365 días sin flores

365 días sin flores

Tulito Medina

28/09/2025

Nadie en Arkham recuerda con claridad cuándo empezó el invierno aquel año, pero todos recuerdan que no terminó. La nieve se volvió costra, las chimeneas aprendieron a toser en tres idiomas, y hasta los profesores de la Miskatonic—expertos en fingir normalidad—dejaron de mencionar la palabra “deshielo” por miedo a invocarla en vano. Aquel fue el año sin primavera, y si quieren saber por qué, pregúntenle al tipo que me vendió el secreto: el Sr. “Torre”.
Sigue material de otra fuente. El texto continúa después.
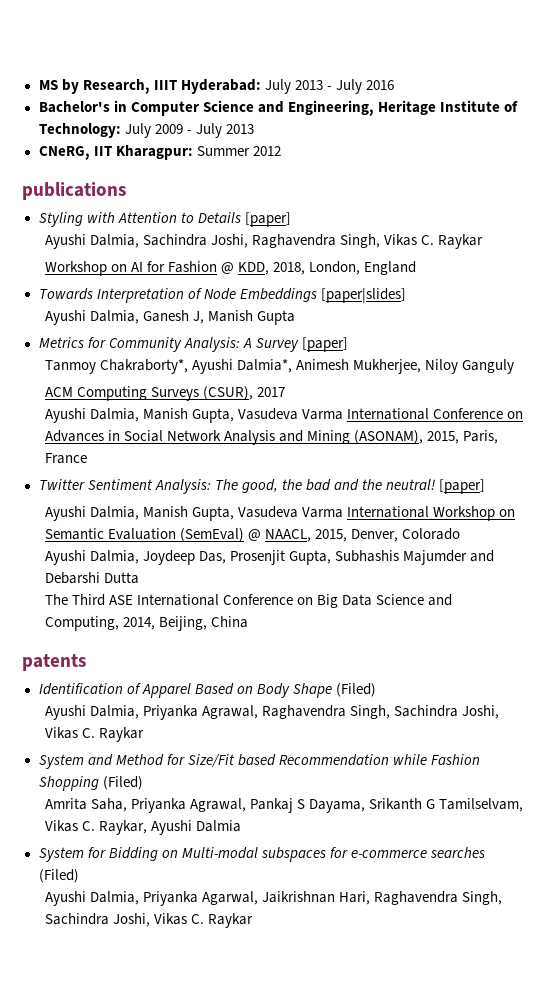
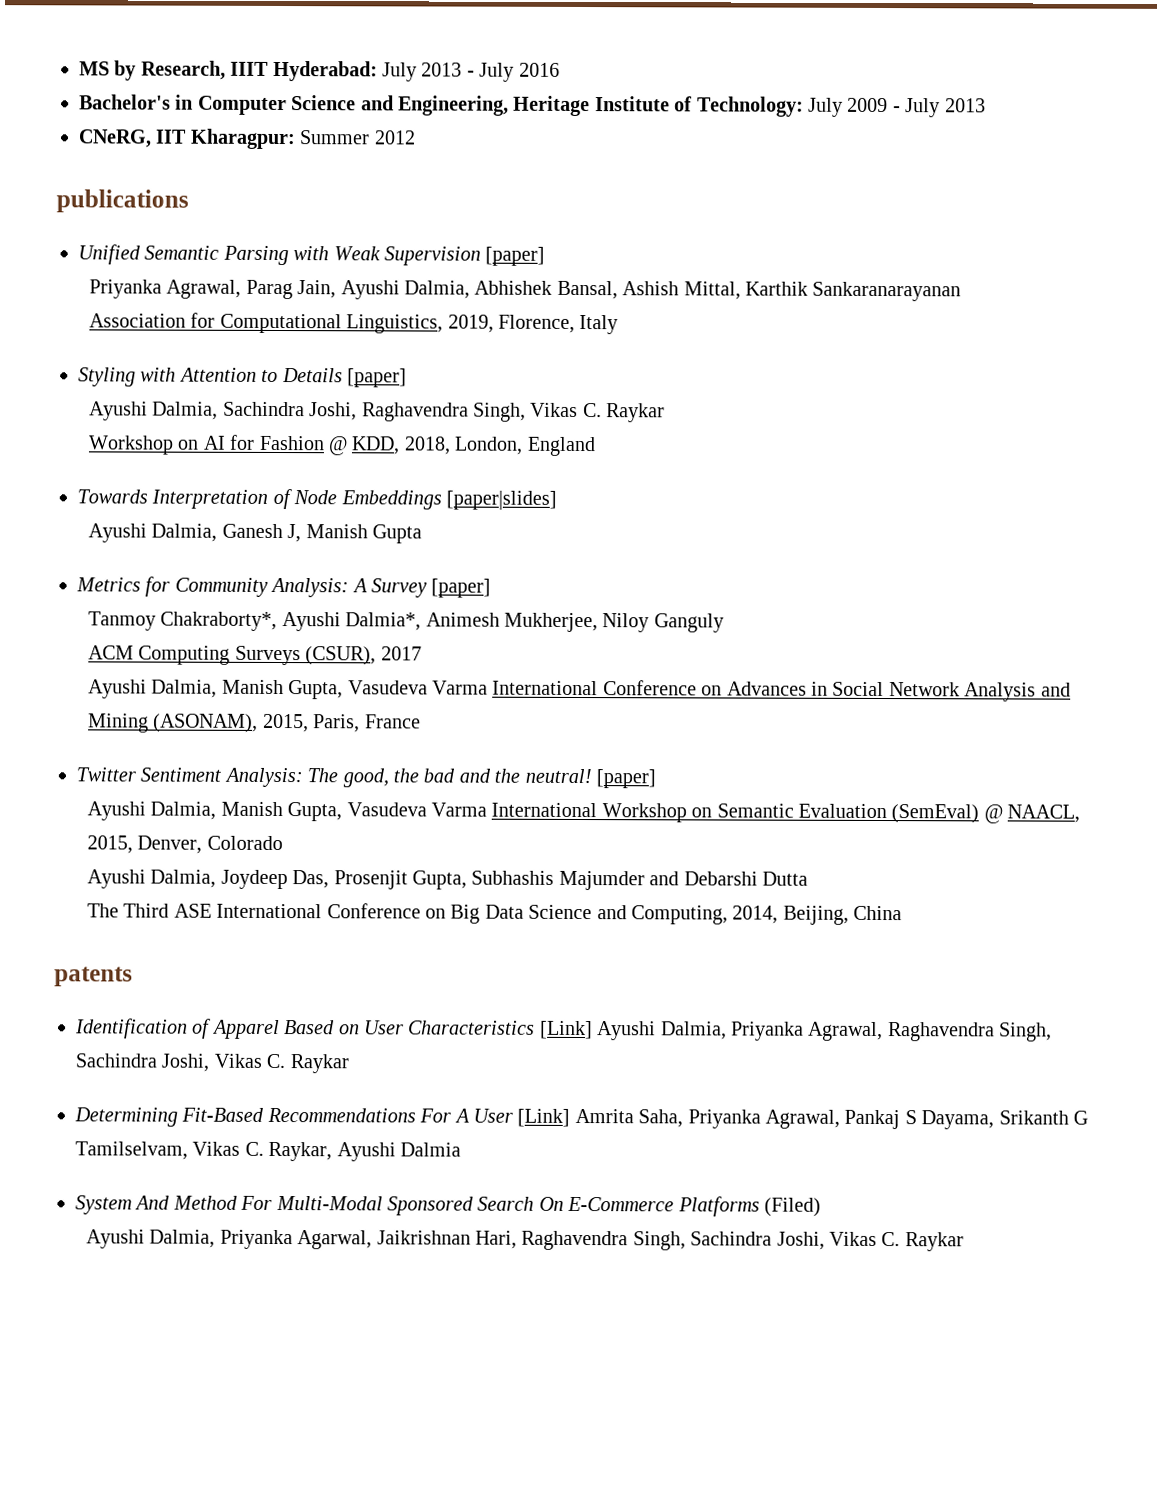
(126, 191) none -> [78,244,546,266] [88,279,962,302] [88,312,619,335] // Unified Semantic Parsing with Weak Supervision [paper] // Priyanka Agrawal, Parag Jain, Ayushi Dalmia, Abhishek Bansal, Ashish Mittal, Karthik Sankaranarayanan // Association for Computational Linguistics, 2019, Florence, Italy
[256,683,376,698] Body Shape (Filed) // -> [364,1020,593,1040] User Characteristics [Link]
[38,754,480,769] [38,776,143,791] System and Method for Size/Fit based Recommendation while Fashion Shopping (Filed) // -> [74,1107,571,1127] Determining Fit-Based Recommendations For A User [Link]
[87,847,485,862] for Bidding on Multi-modal subspaces for e-commerce searches -> [134,1195,760,1217] And Method For Multi-Modal Sponsored Search On E-Commerce Platforms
Yo me gano la vida catalogando libros que no deberían existir. Oficialmente soy archivera adjunta. Extraoficialmente, me dedico a evitar que algún entusiasta abra un grimorio en la sección de Novedades y termine convirtiendo la biblioteca en un estacionamiento de tentáculos. La primera vez que vi al Sr. “Torre” fue una noche que la caldera decidió filosofar en voz alta. Se sentó en el borde del mostrador como quien se sienta en la barandilla de un puente: calculando cuánto drama aguanta la estructura.

—Traigo una oferta —dijo, y puso sobre la mesa tres sobres numerados: 3, 6 y 9—. Busque un secreto en uno de estos, el que elija. Cobro barato: solo me quedo con otro secreto a cambio.

—¿O sea que compro uno y te regalo otro?

—Intercambio equivalente —sonrió—. El conocimiento no se crea ni se destruye… salvo en mitad de un ritual mal traducido.

Elegí el 6 por pura superstición: los números pares me parecen buena compañía. Dentro sólo había una carta, gruesa como un remordimiento. En el anverso, una viñeta: un explorador dubitativo frente a una mesa de ídolos; encima, un rótulo, como en los cómics baratos del kiosko: EN UNA ENCRUCIJADA.

—Qué apropiado —murmuré.

—Lea el reverso —dijo “Torre”—. Ahí viene lo divertido.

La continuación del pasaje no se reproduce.